Am 3. November 2011 durfte die SVP Hettlingen Prof. Dr. Jérôme Endrass in Hettlingen zu einem Vortrag begrüssen. Jérôme Endrass sprang kurzfristig für Prof. Dr. Frank Urbaniok ein, welcher wegen eines Bandscheibenvorfalls absagen musste. Wie Frank Urbaniok ist auch Jérôme Endrass im Psychiatrisch-Psychologischen Dienst (PPD) des Amts für Justizvollzug des Kantons Zürich tätig. Sein Forschungsschwerpunkt liegt in der Evaluation und Entwicklung von Verfahren zur Schätzung des Rückfallrisikos bei Gewalt- und Sexualstraftätern und in der Wirksamkeitsüberprüfung deliktorientierter Therapien. Am Vortrag gab er den Anwesenden zum Thema „Straftäter – was sind das für Menschen, was können wir tun?“ Einblick in seine Forschungstätigkeit.

Als Erstes zeigte Herr Endrass mittels Statistiken auf, was für Menschen Gewalt- und Sexualstraftäter sind. So sind Gewalt- und Sexualstraftäter in der Regel beruflich integrierte Männer, weisen kein Ausbildungsdefizit auf und sind selten verheiratet. „Verheiratet sein tut Männern gut“, liess uns Herr Endrass mit etwas Humor wissen. Relativiert wurde auch die gängige Meinung, Sexualstraftäter seien meistens in schlechten Familienverhältnissen aufgewachsen und selber Opfer gewesen; dem ist nicht so.

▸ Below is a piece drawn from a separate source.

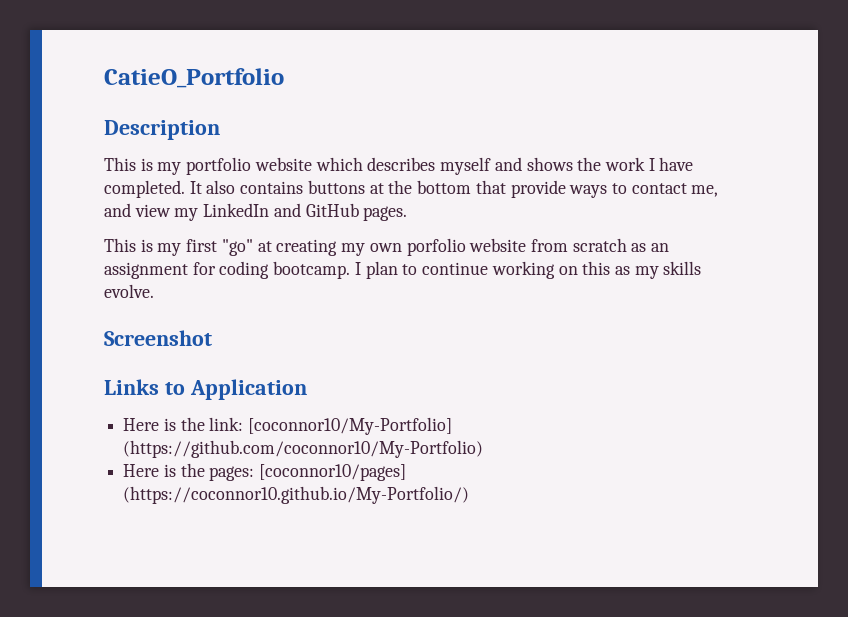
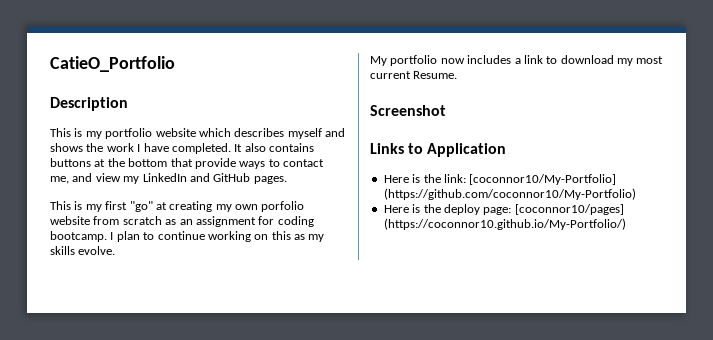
(154, 291) none -> [370,55,664,66] [370,71,458,79] // My portfolio now includes a link to download my most current Resume.
[209,466,255,481] pages: -> [443,204,512,215] deploy page:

In einem zweiten Teil ging Jérôme Endrass auf die Frage ein, was wir tun können. Er umriss verschiedene Therapieansätze wie, den Täter mit seiner Tat zu konfrontieren, ihm aufzuzeigen, dass er allein für sein Handeln verantwortlich ist und er niemand anderem die Schuld geben könne. Zudem seien den Tätern auch Kompensationsmöglichkeiten aufzuzeigen. In Bezug auf „Neigungspädophile“ hielt er fest, dass mittels triebdämpfenden Mitteln lediglich die Intensität des Sexualtriebes vermindert werde, nicht aber die sexuelle Ausrichtung des Täters. Beziehungs- und Sexualitätswünsche würden sich bei einem „Neigungspädophilen“ selbst dann noch auf Kinder richten.

Zum Schluss umriss Herr Endrass kurz die Problematik der im Internet vorhandenen legalen und illegalen Pornographie, welche vor allem auch für Jugendliche frei zugänglich sind. Diese Thematik liesse sich in einem weiteren Vortrag vertiefen.